Nuestra Constitución afirma que la persona humana es el origen y fin de la actividad del Estado, y que este está organizado para la consecución de la justicia, la seguridad jurídica y el bien común. Bajo esta premisa constitucional es que debe evaluarse si el Estado está cumpliendo con su misión. Y cualquier análisis, por superficial que sea, deja en evidencia que no es así. Mientras un pequeño grupo de salvadoreños ha logrado un alto nivel de bienestar, incluso por encima del de países más desarrollados, la mayoría vive con muchas carencias; existen grandes brechas en la satisfacción de las necesidades básicas entre las personas que viven en las zonas rurales y las que habitan en las urbanas, las que tienen un empleo digno y las que no, entre los hombres y las mujeres. A la fecha, ningún Gobierno, del signo que sea, ha logrado mostrar con claridad en la realidad cotidiana que la persona humana es el origen y el fin del Estado, y que este trabaja por la justicia, la seguridad jurídica y el bien común.
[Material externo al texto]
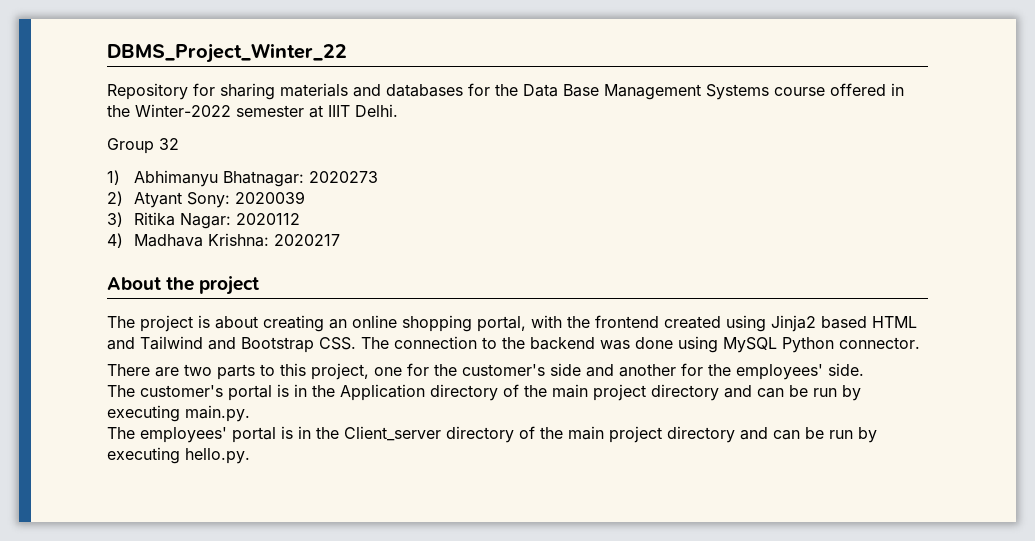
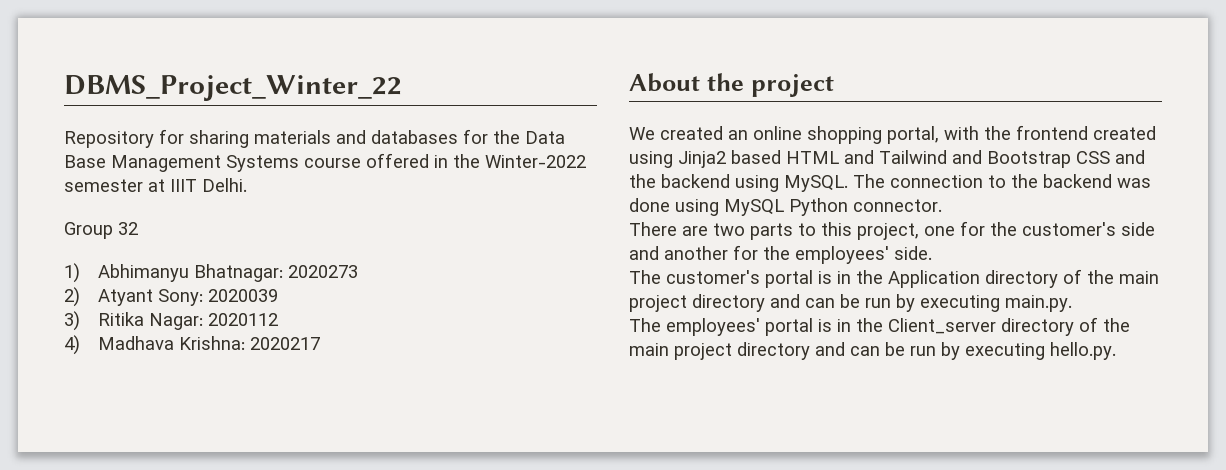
[107,315,324,332] The project is about creating -> [629,126,723,140] We created
[319,337,356,350] CSS. -> [1076,150,1145,164] [629,174,848,192] CSS and the backend using MySQL.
Aunque este fracaso se debe fundamentalmente a que las élites políticas y económicas que han dirigido y administrado el Estado no han tenido en mente trabajar por el bien común y la justicia social, la incapacidad de la administración pública en el cumplimiento de sus funciones es otro factor que explica el desastre en el que nos encontramos. Si el Estado salvadoreño quiere ser coherente con sus fines constitucionales, necesita, en primer lugar, reformular cómo se entiende a sí mismo y cómo actúa en la práctica, más allá de discursos; y en segundo lugar, trabajar para que la administración pública sea capaz de responder a las necesidades de desarrollo y bienestar de la población salvadoreña en su conjunto. Como afirma Naciones Unidas, “la administración pública es la piedra angular del trabajo de los gobiernos, juega un papel esencial y crítico en la mejora de la vida de las personas”.
Desde hace algunos años, entre algunos grupos de la sociedad civil hay clara consciencia de la urgente necesidad de transformar la administración pública para que el Estado cumpla con su misión. De estos grupos surgieron las propuestas de reforma a la Ley del Servicio Civil y de una nueva normativa de la función pública. Ambas con el mismo fin: modernizar y profesionalizar la administración pública. Sin embargo, estas iniciativas no lograron reunir el apoyo político necesario para ser implementadas, ni lo lograrán dada la poca importancia que el Gobierno actual le da a la cuestión.
A pesar de que Nayib Bukele dice presidir una administración que trabaja las 24 horas del día los 7 días de la semana, muchos de sus funcionarios no tienen la capacidad requerida para ejercer sus cargos ni para resolver los problemas del país; la mayoría han sido elegidos por su relación con la familia Bukele, su identificación con las ideas del presidente y su subordinación al mismo, no por sus cualificaciones profesionales. Además, por el único motivo de no gozar de la confianza del mandatario, de la función pública han sido apartadas muchas personas capacitadas y con amplia experiencia. Este escenario solo da pie al pesimismo. Sin funcionarios profesionales y con vocación de servicio, capaces de adaptarse a los cambios y de actualizarse constantemente, el Estado no podrá responder a las necesidades crecientes de la población ni posibilitar que se alcancen los niveles de desarrollo humano sostenible a los que el país aspira. En el corto plazo y mediano plazo, el estancamiento está asegurado.